__Exercise instructions__:
Using the listing below, print exactly everything from the line with "- <%= dx_image 'github', 6, 'GitHub" down to the line with "- The Guarding", both included, and nothing more.

__Data records__:
────────────────

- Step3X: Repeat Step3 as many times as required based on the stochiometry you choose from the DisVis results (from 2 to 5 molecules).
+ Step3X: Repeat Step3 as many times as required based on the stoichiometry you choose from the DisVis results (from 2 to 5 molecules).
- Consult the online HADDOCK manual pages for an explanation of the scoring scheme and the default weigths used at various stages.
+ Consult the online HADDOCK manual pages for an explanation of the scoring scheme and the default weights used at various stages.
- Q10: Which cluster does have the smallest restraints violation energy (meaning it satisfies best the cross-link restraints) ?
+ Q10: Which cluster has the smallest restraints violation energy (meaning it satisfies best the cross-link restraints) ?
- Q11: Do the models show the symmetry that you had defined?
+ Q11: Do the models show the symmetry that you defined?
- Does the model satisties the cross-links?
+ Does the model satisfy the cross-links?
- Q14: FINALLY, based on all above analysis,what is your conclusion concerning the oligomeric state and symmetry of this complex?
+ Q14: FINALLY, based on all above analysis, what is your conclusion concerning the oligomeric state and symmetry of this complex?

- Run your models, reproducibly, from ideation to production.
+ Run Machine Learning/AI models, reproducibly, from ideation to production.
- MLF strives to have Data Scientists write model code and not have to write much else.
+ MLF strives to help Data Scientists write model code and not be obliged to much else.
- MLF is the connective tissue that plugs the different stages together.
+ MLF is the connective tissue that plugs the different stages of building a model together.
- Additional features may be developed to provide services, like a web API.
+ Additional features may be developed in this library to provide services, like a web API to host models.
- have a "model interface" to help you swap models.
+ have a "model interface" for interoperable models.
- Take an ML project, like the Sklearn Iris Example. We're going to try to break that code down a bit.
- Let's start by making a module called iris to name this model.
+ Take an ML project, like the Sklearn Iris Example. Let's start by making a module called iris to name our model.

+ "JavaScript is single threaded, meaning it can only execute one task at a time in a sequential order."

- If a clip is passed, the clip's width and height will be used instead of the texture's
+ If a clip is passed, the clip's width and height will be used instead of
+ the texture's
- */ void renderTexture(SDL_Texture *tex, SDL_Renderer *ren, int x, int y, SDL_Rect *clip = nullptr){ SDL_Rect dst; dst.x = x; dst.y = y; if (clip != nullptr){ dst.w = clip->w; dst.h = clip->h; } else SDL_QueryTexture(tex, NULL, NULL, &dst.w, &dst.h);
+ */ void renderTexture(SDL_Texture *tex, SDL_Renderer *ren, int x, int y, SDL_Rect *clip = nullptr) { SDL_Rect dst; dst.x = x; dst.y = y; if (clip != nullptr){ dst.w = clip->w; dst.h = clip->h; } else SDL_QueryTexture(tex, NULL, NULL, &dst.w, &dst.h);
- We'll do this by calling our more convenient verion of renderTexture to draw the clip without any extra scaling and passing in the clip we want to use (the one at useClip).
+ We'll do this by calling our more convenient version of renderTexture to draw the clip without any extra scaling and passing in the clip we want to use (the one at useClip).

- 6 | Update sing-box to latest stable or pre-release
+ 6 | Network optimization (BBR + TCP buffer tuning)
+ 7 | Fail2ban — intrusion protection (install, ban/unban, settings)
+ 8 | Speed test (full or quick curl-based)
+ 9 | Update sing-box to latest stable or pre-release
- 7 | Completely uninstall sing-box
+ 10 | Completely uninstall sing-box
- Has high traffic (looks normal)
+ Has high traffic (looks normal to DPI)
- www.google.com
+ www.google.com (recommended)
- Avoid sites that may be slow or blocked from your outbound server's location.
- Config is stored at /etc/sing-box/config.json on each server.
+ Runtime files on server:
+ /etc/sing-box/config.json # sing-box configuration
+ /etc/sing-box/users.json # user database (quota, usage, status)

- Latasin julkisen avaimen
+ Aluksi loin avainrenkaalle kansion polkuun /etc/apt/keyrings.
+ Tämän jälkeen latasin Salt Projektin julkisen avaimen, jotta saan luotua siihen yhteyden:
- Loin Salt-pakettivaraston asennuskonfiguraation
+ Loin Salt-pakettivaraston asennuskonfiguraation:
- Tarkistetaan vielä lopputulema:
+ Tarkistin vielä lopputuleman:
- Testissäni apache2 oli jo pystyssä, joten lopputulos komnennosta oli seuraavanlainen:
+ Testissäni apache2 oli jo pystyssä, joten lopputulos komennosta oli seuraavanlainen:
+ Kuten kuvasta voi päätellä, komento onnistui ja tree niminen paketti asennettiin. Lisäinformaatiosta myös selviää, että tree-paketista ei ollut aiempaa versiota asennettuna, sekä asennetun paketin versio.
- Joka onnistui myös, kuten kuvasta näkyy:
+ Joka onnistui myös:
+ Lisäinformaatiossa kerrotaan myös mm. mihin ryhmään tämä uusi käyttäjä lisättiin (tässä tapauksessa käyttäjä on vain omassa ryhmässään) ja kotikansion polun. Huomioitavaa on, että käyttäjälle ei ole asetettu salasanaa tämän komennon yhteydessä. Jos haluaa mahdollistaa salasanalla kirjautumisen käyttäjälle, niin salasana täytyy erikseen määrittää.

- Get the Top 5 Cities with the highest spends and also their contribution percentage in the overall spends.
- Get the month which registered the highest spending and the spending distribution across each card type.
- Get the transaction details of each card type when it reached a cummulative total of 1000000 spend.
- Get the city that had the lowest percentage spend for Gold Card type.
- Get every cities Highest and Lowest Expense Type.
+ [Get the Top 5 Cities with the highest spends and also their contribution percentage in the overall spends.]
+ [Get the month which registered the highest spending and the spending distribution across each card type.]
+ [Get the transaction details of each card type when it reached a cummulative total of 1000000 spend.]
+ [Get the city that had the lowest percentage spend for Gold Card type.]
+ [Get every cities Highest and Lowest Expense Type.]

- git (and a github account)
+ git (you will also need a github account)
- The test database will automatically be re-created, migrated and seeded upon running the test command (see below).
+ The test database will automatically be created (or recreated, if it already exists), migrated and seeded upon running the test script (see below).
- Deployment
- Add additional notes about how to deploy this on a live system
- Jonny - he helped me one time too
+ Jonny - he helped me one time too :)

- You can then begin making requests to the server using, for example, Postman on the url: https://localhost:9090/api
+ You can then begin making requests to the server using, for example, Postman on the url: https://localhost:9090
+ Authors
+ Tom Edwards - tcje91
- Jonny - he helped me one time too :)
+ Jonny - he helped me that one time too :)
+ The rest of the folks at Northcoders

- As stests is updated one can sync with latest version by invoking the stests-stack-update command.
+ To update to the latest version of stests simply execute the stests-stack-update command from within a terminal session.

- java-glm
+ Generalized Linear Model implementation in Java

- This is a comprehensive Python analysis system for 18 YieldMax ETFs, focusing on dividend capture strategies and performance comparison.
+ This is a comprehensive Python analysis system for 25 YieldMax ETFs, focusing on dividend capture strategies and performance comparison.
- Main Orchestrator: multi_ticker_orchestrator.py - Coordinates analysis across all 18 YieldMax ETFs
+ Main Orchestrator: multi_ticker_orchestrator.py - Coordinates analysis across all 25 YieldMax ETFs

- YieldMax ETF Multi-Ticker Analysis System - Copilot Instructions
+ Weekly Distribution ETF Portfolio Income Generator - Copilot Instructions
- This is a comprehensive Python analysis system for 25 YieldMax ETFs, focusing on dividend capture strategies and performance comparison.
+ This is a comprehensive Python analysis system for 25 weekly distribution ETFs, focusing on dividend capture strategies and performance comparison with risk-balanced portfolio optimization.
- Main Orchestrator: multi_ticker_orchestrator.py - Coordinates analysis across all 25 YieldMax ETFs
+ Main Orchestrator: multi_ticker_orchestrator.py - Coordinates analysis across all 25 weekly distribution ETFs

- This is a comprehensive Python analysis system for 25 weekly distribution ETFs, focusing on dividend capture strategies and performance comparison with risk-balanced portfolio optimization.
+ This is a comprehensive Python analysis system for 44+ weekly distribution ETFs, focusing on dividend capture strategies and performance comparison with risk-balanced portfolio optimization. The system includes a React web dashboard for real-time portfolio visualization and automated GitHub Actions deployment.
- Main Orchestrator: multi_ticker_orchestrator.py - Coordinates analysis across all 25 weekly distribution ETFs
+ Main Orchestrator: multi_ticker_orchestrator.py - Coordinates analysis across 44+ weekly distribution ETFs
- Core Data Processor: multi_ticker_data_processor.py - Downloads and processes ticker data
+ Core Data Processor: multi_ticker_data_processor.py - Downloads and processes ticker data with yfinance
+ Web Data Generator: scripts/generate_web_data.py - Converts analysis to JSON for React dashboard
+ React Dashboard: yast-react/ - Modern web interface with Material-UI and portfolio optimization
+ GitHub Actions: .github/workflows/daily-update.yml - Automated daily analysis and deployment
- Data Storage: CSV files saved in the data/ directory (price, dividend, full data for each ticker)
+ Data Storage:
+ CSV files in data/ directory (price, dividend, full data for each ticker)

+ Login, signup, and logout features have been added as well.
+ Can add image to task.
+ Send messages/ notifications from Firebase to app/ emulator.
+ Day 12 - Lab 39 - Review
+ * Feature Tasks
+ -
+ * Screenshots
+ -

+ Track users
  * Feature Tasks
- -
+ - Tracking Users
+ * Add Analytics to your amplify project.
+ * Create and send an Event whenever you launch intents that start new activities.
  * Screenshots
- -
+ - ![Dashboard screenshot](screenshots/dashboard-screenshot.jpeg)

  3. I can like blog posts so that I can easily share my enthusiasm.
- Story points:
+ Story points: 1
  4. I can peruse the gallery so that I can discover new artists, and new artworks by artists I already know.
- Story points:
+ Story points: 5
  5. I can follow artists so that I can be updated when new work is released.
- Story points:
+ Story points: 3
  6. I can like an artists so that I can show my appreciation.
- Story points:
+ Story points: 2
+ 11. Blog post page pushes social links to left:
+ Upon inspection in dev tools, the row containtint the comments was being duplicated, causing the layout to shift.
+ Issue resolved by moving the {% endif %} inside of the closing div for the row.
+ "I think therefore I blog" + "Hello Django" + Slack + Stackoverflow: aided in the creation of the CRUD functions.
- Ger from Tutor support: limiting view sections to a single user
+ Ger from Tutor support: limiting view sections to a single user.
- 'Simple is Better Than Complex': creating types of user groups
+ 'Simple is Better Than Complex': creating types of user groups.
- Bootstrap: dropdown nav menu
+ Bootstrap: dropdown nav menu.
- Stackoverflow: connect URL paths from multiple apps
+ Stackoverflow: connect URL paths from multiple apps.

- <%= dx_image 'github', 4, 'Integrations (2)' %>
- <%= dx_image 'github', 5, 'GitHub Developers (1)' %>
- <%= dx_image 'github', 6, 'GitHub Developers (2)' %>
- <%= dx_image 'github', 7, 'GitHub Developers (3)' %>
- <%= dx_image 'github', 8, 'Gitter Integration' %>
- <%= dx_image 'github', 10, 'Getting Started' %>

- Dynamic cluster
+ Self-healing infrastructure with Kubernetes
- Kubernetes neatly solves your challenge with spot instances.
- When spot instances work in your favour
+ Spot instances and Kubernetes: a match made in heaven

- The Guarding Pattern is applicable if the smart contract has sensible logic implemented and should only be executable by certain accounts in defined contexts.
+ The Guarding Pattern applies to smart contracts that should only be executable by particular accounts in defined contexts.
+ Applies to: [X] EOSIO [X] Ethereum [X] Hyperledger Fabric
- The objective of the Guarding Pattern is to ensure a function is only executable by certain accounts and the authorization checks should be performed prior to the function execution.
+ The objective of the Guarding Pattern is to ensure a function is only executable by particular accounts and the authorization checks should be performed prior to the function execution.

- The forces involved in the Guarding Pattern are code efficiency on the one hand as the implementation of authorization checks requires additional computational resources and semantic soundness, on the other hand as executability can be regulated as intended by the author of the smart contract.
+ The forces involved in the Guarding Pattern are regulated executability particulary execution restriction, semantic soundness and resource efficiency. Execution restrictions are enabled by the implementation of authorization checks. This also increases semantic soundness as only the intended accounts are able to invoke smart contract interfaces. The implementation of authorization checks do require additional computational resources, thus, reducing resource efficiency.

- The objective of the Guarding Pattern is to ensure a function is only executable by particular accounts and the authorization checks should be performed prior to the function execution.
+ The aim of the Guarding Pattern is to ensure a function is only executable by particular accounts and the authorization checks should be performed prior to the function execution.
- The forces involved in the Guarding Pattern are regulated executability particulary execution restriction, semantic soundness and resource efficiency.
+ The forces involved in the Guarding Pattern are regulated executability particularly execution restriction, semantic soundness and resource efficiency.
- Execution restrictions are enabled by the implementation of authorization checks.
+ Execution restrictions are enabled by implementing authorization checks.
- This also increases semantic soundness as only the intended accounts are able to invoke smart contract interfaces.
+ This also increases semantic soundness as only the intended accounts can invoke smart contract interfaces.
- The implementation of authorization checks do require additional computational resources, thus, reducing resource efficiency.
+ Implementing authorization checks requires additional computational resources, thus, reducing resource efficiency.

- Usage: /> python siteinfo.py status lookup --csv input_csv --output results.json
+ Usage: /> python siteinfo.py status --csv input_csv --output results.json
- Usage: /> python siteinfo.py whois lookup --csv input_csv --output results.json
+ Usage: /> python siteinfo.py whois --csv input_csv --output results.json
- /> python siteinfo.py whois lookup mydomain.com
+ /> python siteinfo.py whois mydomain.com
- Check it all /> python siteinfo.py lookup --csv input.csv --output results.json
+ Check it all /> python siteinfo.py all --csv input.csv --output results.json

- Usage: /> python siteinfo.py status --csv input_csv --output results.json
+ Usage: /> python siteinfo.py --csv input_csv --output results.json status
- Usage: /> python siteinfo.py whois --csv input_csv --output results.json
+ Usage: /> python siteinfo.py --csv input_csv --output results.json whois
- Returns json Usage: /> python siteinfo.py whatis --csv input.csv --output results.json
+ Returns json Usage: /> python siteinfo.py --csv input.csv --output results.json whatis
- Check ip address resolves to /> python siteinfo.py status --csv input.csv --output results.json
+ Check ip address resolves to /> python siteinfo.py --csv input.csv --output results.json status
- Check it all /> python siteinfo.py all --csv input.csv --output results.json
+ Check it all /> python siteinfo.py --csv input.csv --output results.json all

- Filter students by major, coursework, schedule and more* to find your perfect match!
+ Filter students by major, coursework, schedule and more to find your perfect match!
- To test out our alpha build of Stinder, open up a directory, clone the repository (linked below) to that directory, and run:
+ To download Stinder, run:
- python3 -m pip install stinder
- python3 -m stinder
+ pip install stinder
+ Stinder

────────────────

__Exercise result__:
- <%= dx_image 'github', 6, 'GitHub Developers (2)' %>
- <%= dx_image 'github', 7, 'GitHub Developers (3)' %>
- <%= dx_image 'github', 8, 'Gitter Integration' %>
- <%= dx_image 'github', 10, 'Getting Started' %>

- Dynamic cluster
+ Self-healing infrastructure with Kubernetes
- Kubernetes neatly solves your challenge with spot instances.
- When spot instances work in your favour
+ Spot instances and Kubernetes: a match made in heaven

- The Guarding Pattern is applicable if the smart contract has sensible logic implemented and should only be executable by certain accounts in defined contexts.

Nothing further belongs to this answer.